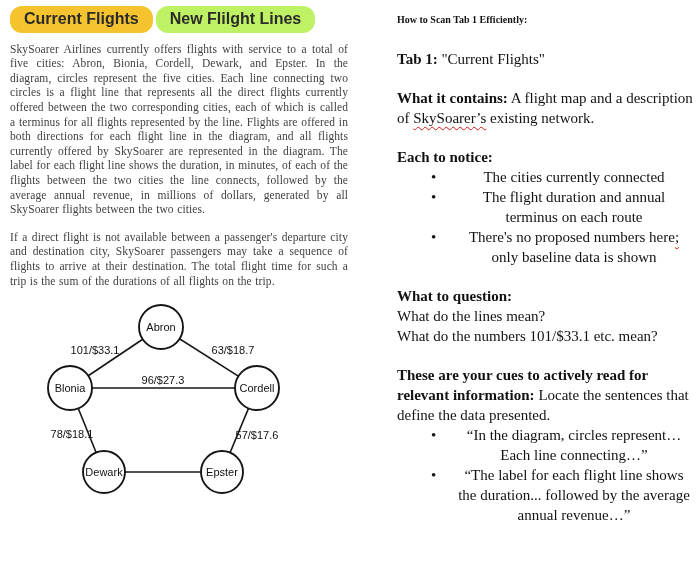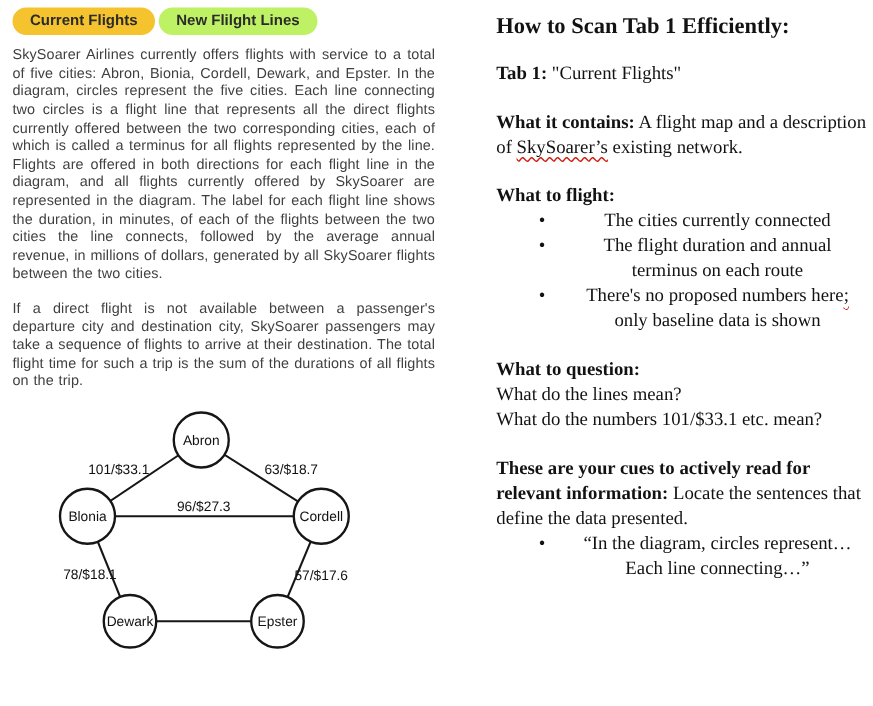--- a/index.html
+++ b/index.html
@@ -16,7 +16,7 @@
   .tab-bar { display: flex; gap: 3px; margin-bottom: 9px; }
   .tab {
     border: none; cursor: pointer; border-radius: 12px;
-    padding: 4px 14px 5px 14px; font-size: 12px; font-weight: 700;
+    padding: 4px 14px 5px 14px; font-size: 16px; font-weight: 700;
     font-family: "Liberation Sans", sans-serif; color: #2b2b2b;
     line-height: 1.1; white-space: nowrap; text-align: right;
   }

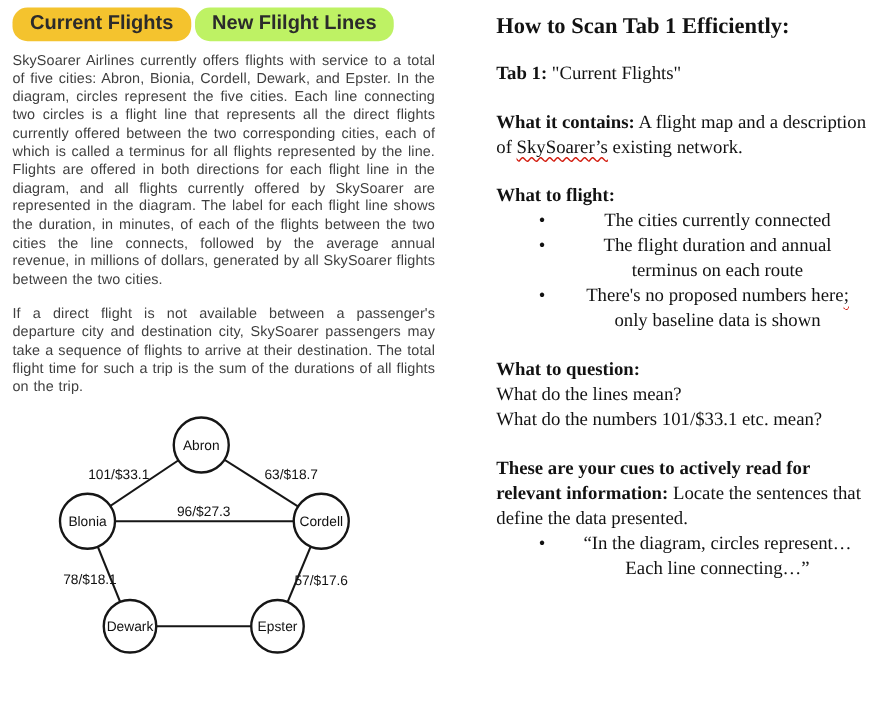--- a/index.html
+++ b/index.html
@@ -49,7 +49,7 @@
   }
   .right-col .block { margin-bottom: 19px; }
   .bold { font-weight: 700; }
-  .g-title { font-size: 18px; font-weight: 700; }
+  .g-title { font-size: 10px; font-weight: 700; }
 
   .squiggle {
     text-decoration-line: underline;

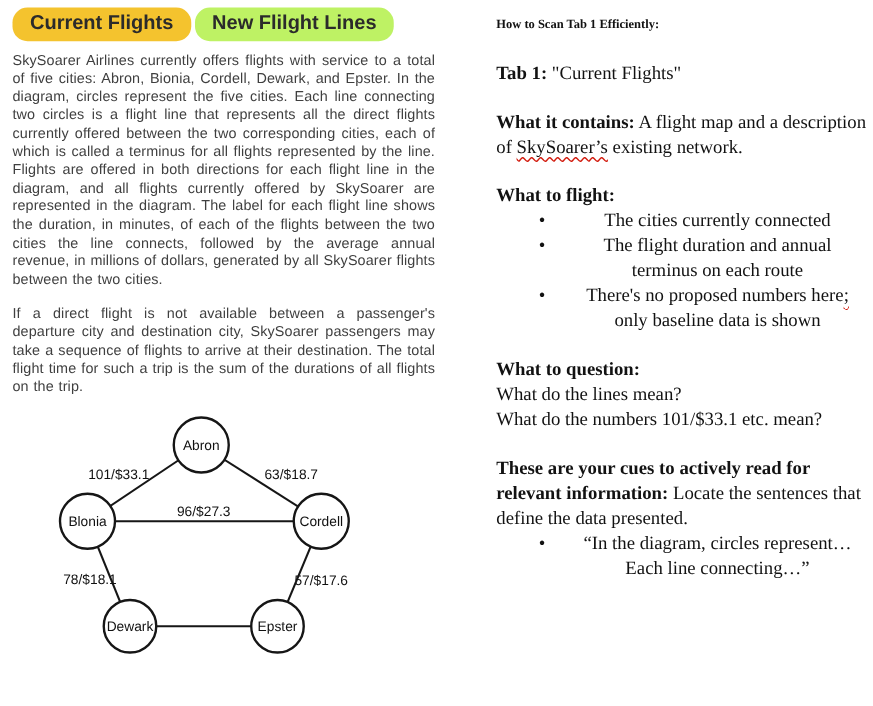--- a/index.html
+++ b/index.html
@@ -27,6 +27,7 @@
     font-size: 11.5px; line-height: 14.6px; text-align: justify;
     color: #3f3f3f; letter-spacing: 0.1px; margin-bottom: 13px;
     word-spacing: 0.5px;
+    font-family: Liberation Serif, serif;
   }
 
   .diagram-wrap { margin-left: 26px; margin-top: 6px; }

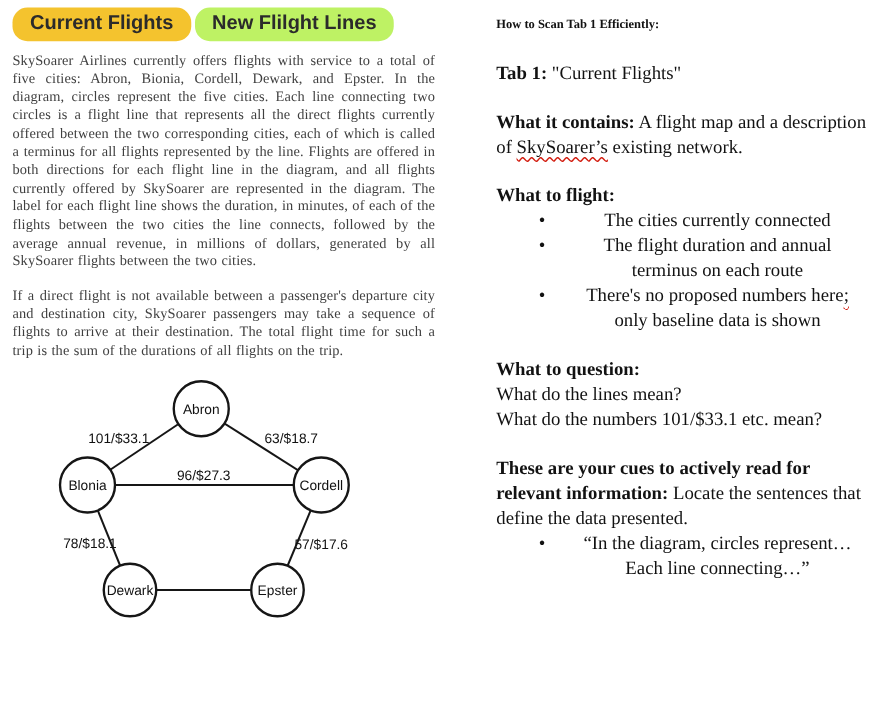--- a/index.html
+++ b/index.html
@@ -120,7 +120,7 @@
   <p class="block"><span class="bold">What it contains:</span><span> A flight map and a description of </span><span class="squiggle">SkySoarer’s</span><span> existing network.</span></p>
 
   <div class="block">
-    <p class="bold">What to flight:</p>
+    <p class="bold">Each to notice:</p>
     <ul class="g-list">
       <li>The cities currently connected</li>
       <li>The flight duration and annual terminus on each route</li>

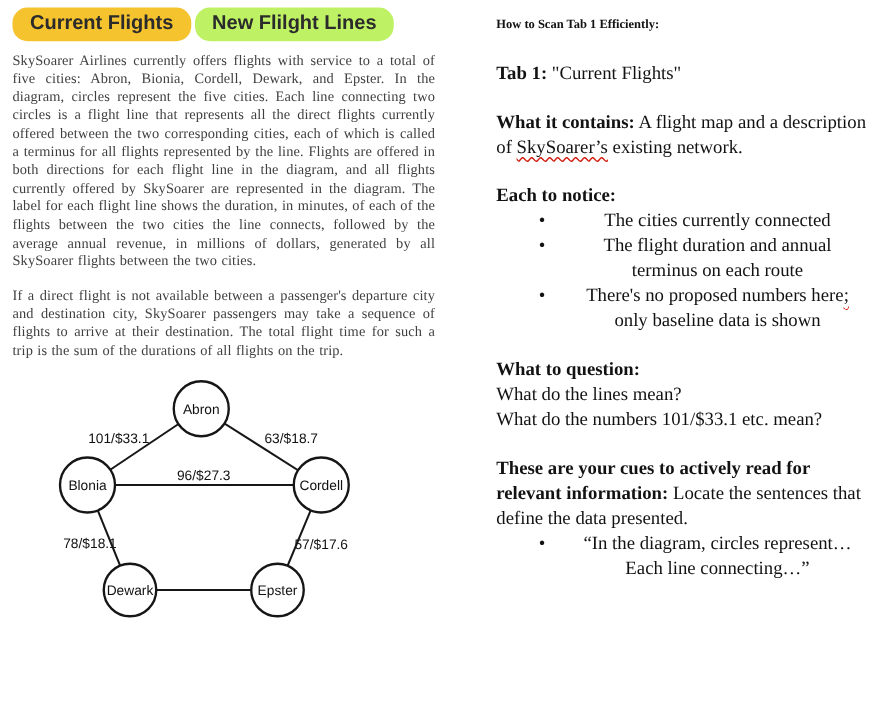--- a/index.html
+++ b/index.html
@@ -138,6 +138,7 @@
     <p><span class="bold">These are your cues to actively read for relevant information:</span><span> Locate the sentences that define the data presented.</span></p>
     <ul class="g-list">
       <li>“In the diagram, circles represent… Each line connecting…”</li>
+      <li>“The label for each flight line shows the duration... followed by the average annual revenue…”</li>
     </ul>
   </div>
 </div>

- - -

TASK GOAL | Copy each line of the listing above that contains the word "font".

ANSWER SPACE |
-    padding: 4px 14px 5px 14px; font-size: 12px; font-weight: 700;
+    padding: 4px 14px 5px 14px; font-size: 16px; font-weight: 700;
     font-family: "Liberation Sans", sans-serif; color: #2b2b2b;
   .bold { font-weight: 700; }
-  .g-title { font-size: 18px; font-weight: 700; }
+  .g-title { font-size: 10px; font-weight: 700; }
     font-size: 11.5px; line-height: 14.6px; text-align: justify;
+    font-family: Liberation Serif, serif;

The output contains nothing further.